By Dimitris Venizelos, Architect/PhD Canditate (King's College London)

Art has to pose questions and this particular performance is clear as to the question: can we accept what is different as something that belongs to our land and society, in art and, by extension, in our everyday life? The location of Eleftherias Square was accurately chosen as the context for this question. The architecture of the Square was confronted as a foreign and, therefore, condemnable 'mermaid', as a form that differs from a confined, completely artificial and heteronormative interpretation of what is 'Cypriot' and local: the grass, the pergola, the bench. Perhaps we should try to perceive mermaids not as something foreign, but as one more part of our identity? The mermaid, out of water, made the effort, crawled on the ground and found her place in the Square's fountain. When will we make the effort to step out of our 'Cypriot' grass and find our place in the Square - next to the mermaids, the foreigners, those that are different? It's not too soon to finally endure “the untried and the from elsewhere brought” - both in art and in people.

 

3D Visualisations by Sabri Selden, 2023

Sticker Design by Marios Mettis, 2023


Satellite Activities

ArtSHIFT: Conference on the intersection of art & social change

PASHIAS joined the conference "ArtSHIFT", organised by YEU Cyprus and ABR - Alternative Brains Rule at Institut Français de Chypre in Nicosia - CY, as a key speaker to present for the first time, in its totality, the process of conceptualising live performance "Ω3", putting forth its visual result, effect and aftermath as a public intervention.

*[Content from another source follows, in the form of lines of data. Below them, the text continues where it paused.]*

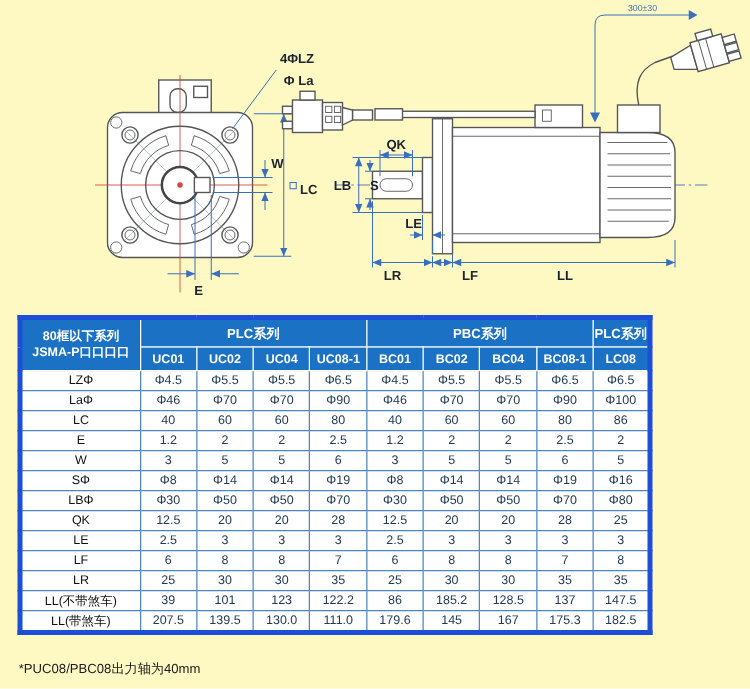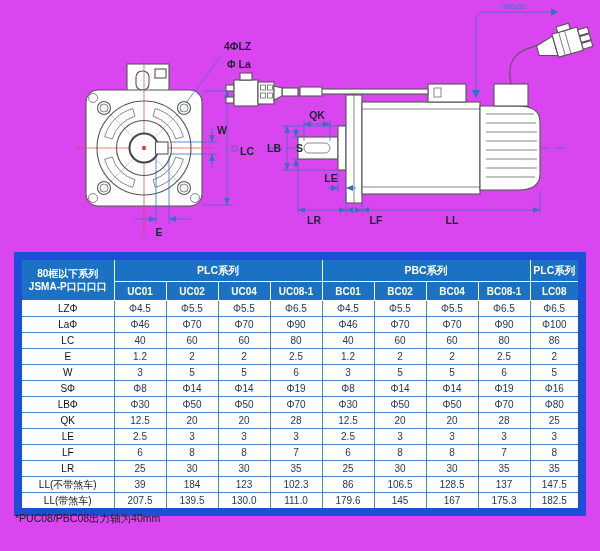--- a/index.html
+++ b/index.html
@@ -1,34 +1,34 @@
 <!DOCTYPE html>
 <html><head>
 <meta charset="utf-8">
 <style>
   html,body{margin:0;padding:0;background:#fff;}
-  .page{position:relative;width:600px;height:551px;background:#d946ef;
+  .page{position:relative;width:600px;height:551px;background:#fef9c3;
         font-family:"Liberation Sans",sans-serif;overflow:hidden;}
   svg.diagram{position:absolute;left:0;top:0;}
   
-  table.spec{position:absolute;left:14px;top:252px;width:572px;
+  table.spec{position:absolute;left:14px;top:252px;width:508px;
              border-collapse:collapse;table-layout:fixed;
-             font-size:10px;color:#1e3246;border:8px solid #1d4ed8;}
+             font-size:10px;color:#1e3246;border:4px solid #1d4ed8;}
   table.spec th{background:#1b72c4;color:#ffffff;font-weight:bold;
                 border:1px solid #ffffff;padding:0;text-align:center;}
   table.spec thead tr.group th{height:21px;font-size:10.5px;}
   table.spec thead tr.models th{height:18px;font-size:10px;}
   th.corner div{line-height:1.35;font-size:10px;}
   table.spec tbody td{border:1px solid #4a86c8;background:#ffffff;
                       height:15px;text-align:center;padding:0;
                       font-size:10px;color:#223a57;}
   table.spec tbody td.rowlabel{color:#111111;}
   
   .note{position:absolute;left:15px;font-size:10.5px;color:#1a1a1a;white-space:nowrap;}
-  .note1{top:515px;} .note2{top:512px;}
+  .note1{top:515px;} .note2{top:528px;}
   
   .ln{stroke:#555;fill:none;stroke-width:1.1;}
   .lnf{stroke:#555;fill:#fff;stroke-width:1.1;}
   .thin{stroke:#555;fill:none;stroke-width:0.7;}
   .dim{stroke:#3a6ebf;fill:none;stroke-width:0.8;}
   .clr{stroke:#d2493f;stroke-width:0.7;}
   .clb{stroke:#3a6ebf;stroke-width:0.7;stroke-dasharray:10 3 2 3;}
   .diag{stroke:#9db8de;stroke-width:0.6;}
   .lbl{font:bold 10.5px "Liberation Sans",sans-serif;fill:#1b2430;}
   .sml{font:7px "Liberation Sans",sans-serif;fill:#3a6ebf;}
@@ -371,25 +371,25 @@
           <td>35</td>
           <td>25</td>
           <td>30</td>
           <td>30</td>
           <td>35</td>
           <td>35</td>
         </tr>
         <tr>
           <td class="rowlabel">LL(不带煞车)</td>
           <td>39</td>
-          <td>184</td>
+          <td>101</td>
           <td>123</td>
-          <td>102.3</td>
+          <td>122.2</td>
           <td>86</td>
-          <td>106.5</td>
+          <td>185.2</td>
           <td>128.5</td>
           <td>137</td>
           <td>147.5</td>
         </tr>
         <tr>
           <td class="rowlabel">LL(带煞车)</td>
           <td>207.5</td>
           <td>139.5</td>
           <td>130.0</td>
           <td>111.0</td>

The conference brought together artists, activists and agents of social change, on the topic of art as a tool of resistance, instigating insightful discussions, sharing artistic practices and responses on issues of social urgency. As part of project "Art Act Disrupt", the conference initiated an investigation on the gap between civic society organisations and the artistic community, aiming at the advancement of skill, impact and exposure of active citizenship through art interventions.

 

Three layers of skin: Group Exhibition

The group exhibition "Three layers of skin" curated by Mariza Bargilly at Limassol Municipal Arts Center - Apothikes Papadaki in Limassol - CY, explored the multifaceted dimensions of skin, as a literal and symbolic boundary between our external and internal worlds, that defines, encloses, protects and exposes social and cultural issues of identity.

In conversation with this thematic axis, PASHIAS exhibited the large-scale canvas print "Result", depicting his left elbow (31/05/23), after the completion of live performance "Ω3" (27/05/23). As a continuation of his unconventional performance, the close-up photograph presents the 'result' imprinted onto his body. As a shield of protection, the skin reacts to the heat, the friction and the concrete, altering itself, taking on new form, pushing him towards the successful completion of action. The 'result' is a live landscape, a sign of survival, beautiful and harmonious, uncomfortable and grotesque.